** Opening DATA FOR ANALYSIS block **

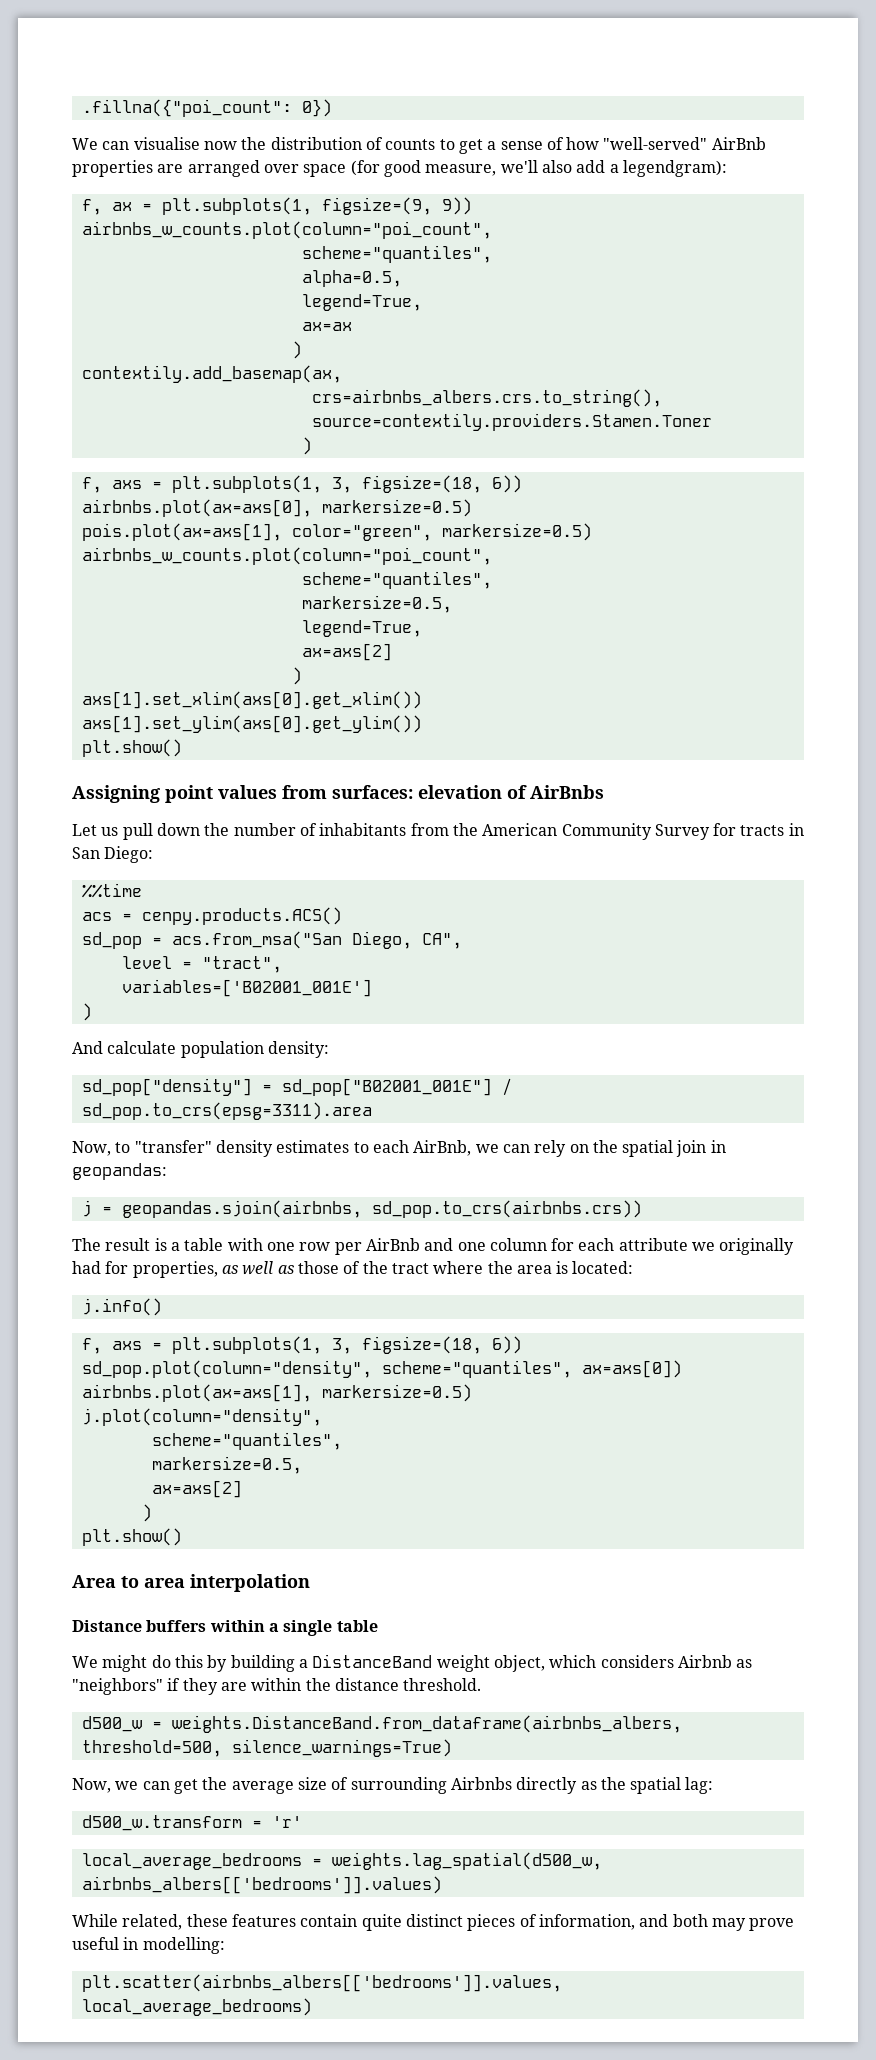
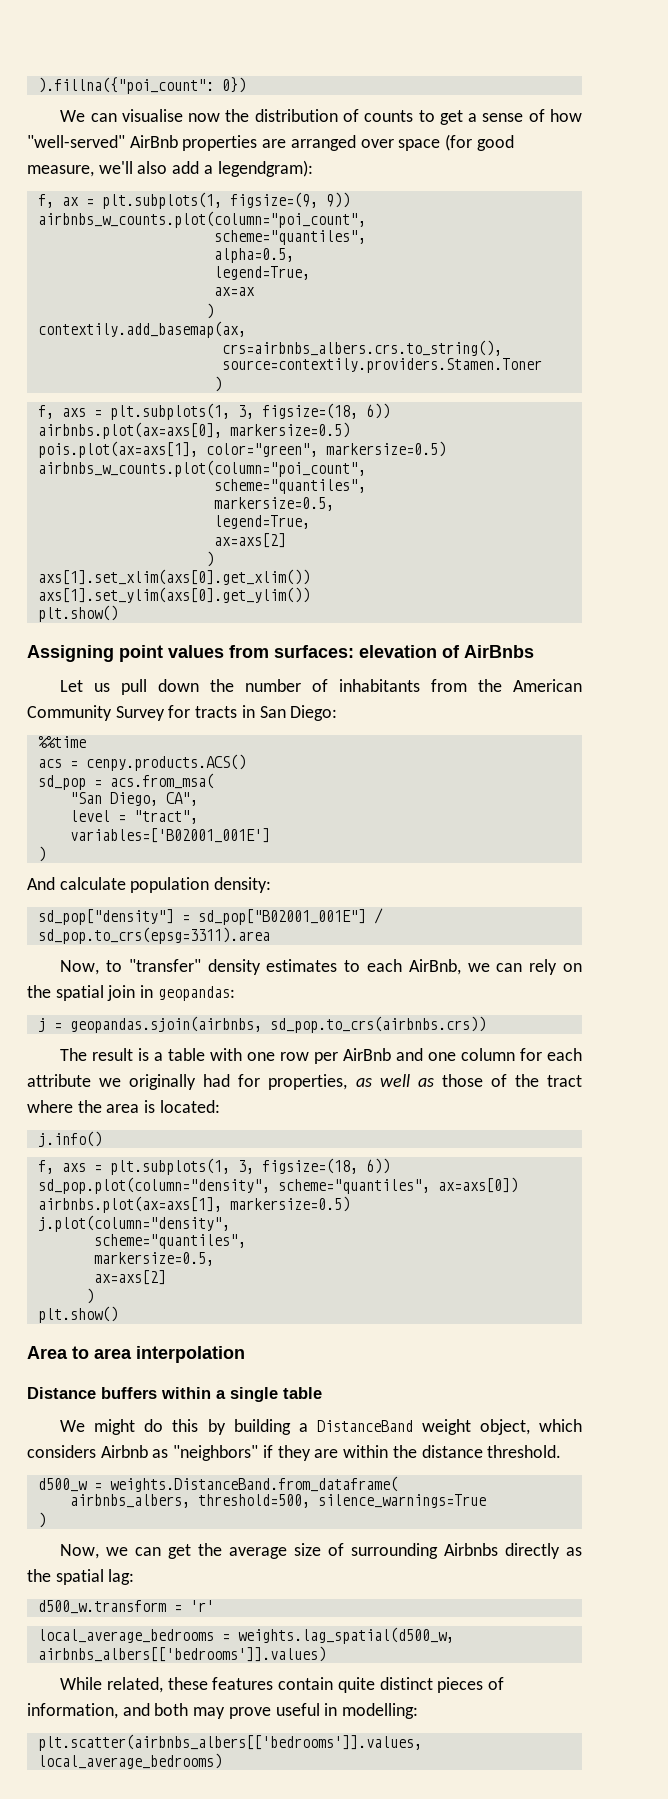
[81,99,292,117] .fillna({"poi_count": -> [37,77,214,94] ).fillna({"poi_count":
[171,931,342,949] acs.from_msa("San -> [109,773,214,789] [69,792,102,804] acs.from_msa( // "San
[171,1715,682,1733] [81,1739,452,1757] weights.DistanceBand.from_dataframe(airbnbs_albers, threshold=500, silence_warnings=True) -> [109,1476,398,1492] [69,1494,486,1508] [37,1512,46,1528] weights.DistanceBand.from_dataframe( // airbnbs_albers, threshold=500, silence_warnings=True // )

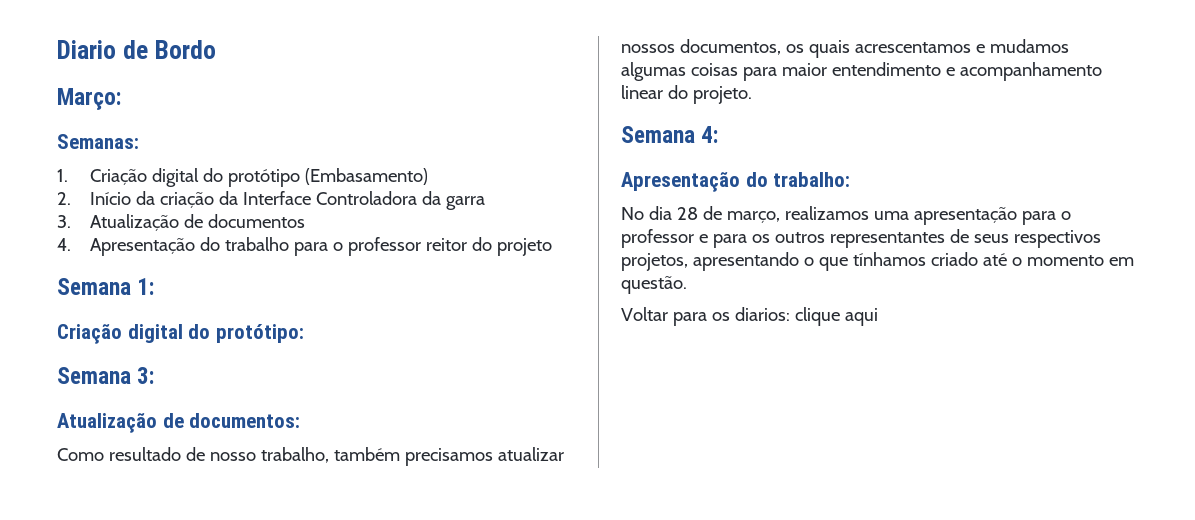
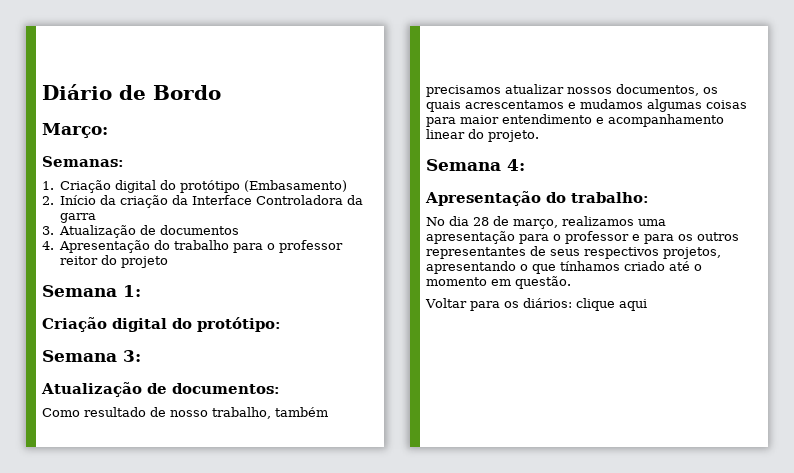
[57,40,116,59] Diario -> [42,84,112,100] Diário
[734,307,790,321] diarios: -> [522,298,572,308] diários:

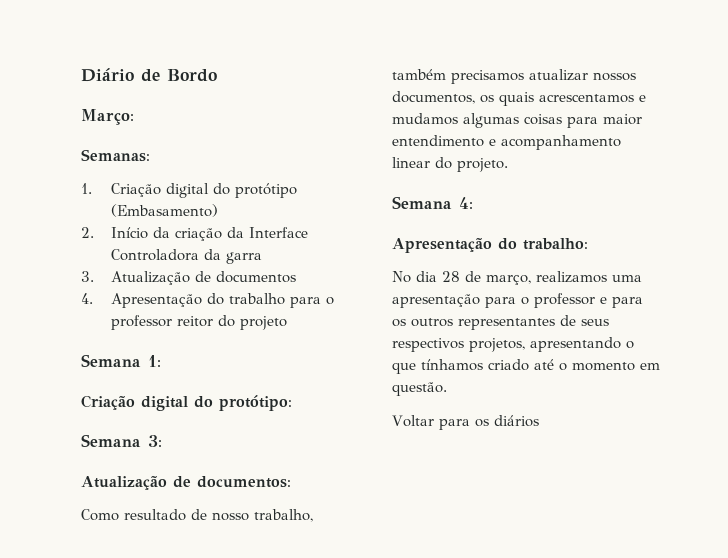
[522,298,647,311] diários: clique aqui -> [493,415,539,427] diários

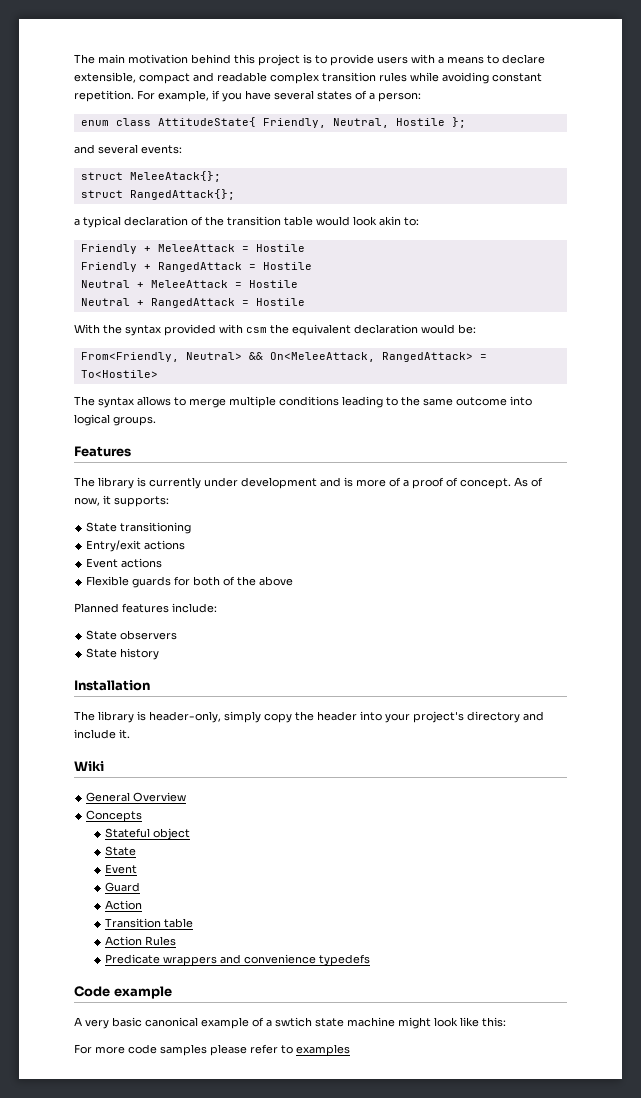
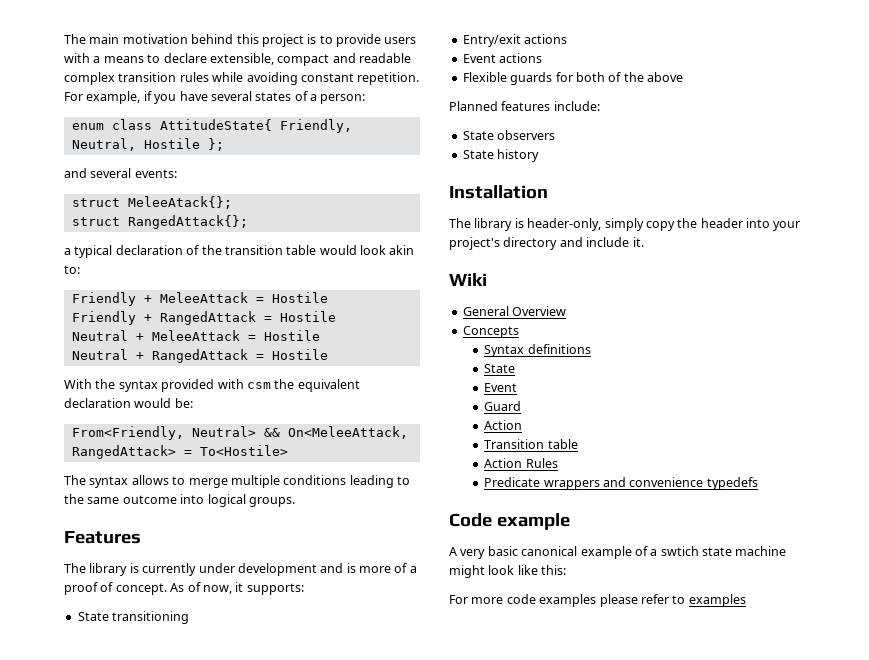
[104,828,190,840] Stateful object -> [484,344,591,357] Syntax definitions
[160,1044,207,1056] samples -> [539,594,597,607] examples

** Closing DATA FOR ANALYSIS block **

> **WHAT TO DO**:
Apart from the pictures, every line above must be printed exactly.

> **FINISHED TASK**:
[81,99,292,117] .fillna({"poi_count": -> [37,77,214,94] ).fillna({"poi_count":
[171,931,342,949] acs.from_msa("San -> [109,773,214,789] [69,792,102,804] acs.from_msa( // "San
[171,1715,682,1733] [81,1739,452,1757] weights.DistanceBand.from_dataframe(airbnbs_albers, threshold=500, silence_warnings=True) -> [109,1476,398,1492] [69,1494,486,1508] [37,1512,46,1528] weights.DistanceBand.from_dataframe( // airbnbs_albers, threshold=500, silence_warnings=True // )

[57,40,116,59] Diario -> [42,84,112,100] Diário
[734,307,790,321] diarios: -> [522,298,572,308] diários:

[522,298,647,311] diários: clique aqui -> [493,415,539,427] diários

[104,828,190,840] Stateful object -> [484,344,591,357] Syntax definitions
[160,1044,207,1056] samples -> [539,594,597,607] examples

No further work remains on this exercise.